If you think that's terrifying, you should see how easy it is to steal, rape and murder.

Comment author: CronoDAS 17 February 2011 07:06:00PM 2 points [-]

It's not that hard to kill most people, but it's usually pretty hard to kill someone without getting caught.

Comment author: TheOtherDave 17 February 2011 10:05:34PM 4 points [-]

Killing most people would be tough! I suspect I'd be stopped well before reaching .0001% of people, myself.

Comment author: sixes_and_sevens 17 February 2011 11:30:47PM 3 points [-]

Have you ever actually tried?

Don't get me wrong, I've not actually tried to kill anyone either, but I've thought about the pragmatics of it, and I don't think premeditated murder is actually prohibitively difficult to get away with. I'm pretty sure it's more of a psychological barrier than anything else.

Comment author: jdinkum 17 February 2011 08:02:12PM 3 points [-]

Really? One of three murders in the U.S. go unsolved.

http://www2.fbi.gov/ucr/cius2009/data/table_25.html

Comment author: Vladimir_M 19 February 2011 07:13:07PM *  3 points [-]

jdinkum:

One of three murders in the U.S. go unsolved.

That's not a good number to base your calculations on. Getting away with any crime nowadays is extremely difficult if the police and prosecutors are willing to invest significant resources in investigating and prosecuting it. How much they'll be willing to invest heavily depends on all sorts of circumstances, even when it comes to the most serious crimes.
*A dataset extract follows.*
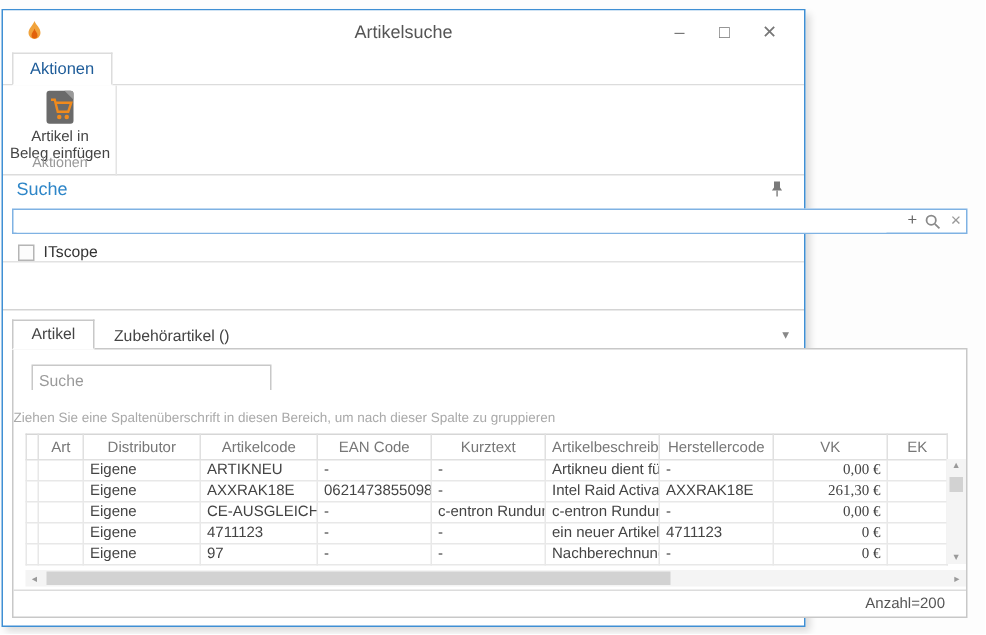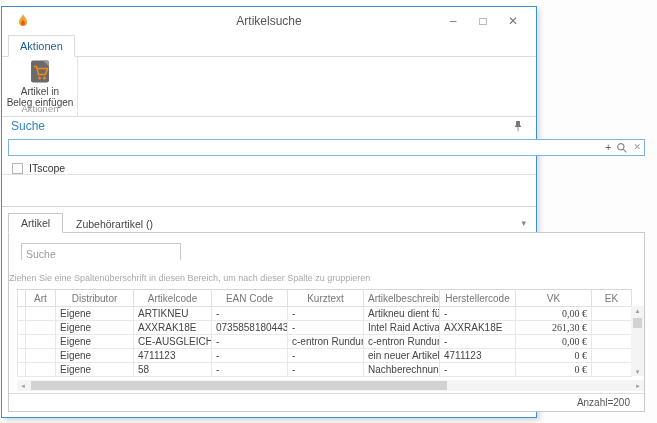"0735858180443" td { text: 0735858180443 -> 0621473855098 }
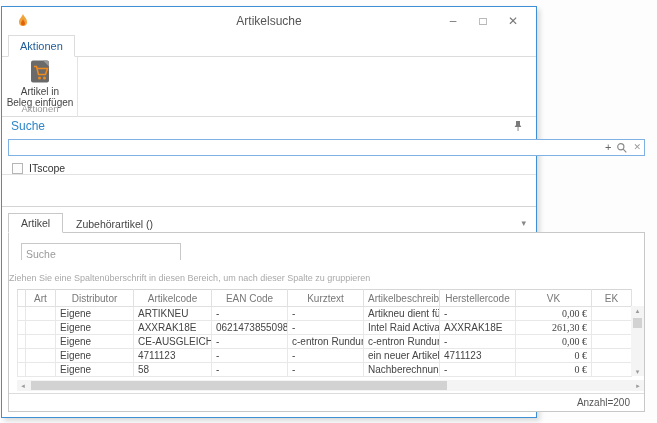"58" td { text: 58 -> 97 }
In particular, murders and other violent crimes are investigated far more vigorously if committed in a respectable environment, in a way makes high-status people feel unsafe.

Comment author: Risto_Saarelma 17 February 2011 02:00:04PM 0 points [-]

It's still hard enough that we can't build autonomous machines for doing it, the way we have been able to for decades for computer intrusion.

Comment author: sixes_and_sevens 17 February 2011 02:19:49PM 2 points [-]

My point was one about social transgression rather than orders of scale.

Comment author: Risto_Saarelma 17 February 2011 02:26:48PM *  1 point [-]

Mine was that humans are sensitive to social bounds, even when breaking them, while machines are utterly oblivious to them. Society stays together since most people don't steal and murder, despite theft and murder being rather easy to do for anyone determined to, but if someone could build swarms of self-replicating murder-bots, we might want to rethink the physical security thing a bit.

Computer users who don't care about security using the logic of them being uninteresting targets and there being few crooks often end up having their machines automatically infected to serve a botnet.

Comment author: lsparrish 17 February 2011 07:35:18PM 0 points [-]

Also of note is that, for some individuals at least, anonymity fosters deindividuation, which removes social inhibitions that would prevent such social transgressions. Deindividuation actually does have benefits (in some circumstances it can lead to more altruistic morals), but the dangers thereof are important to bear in mind as well.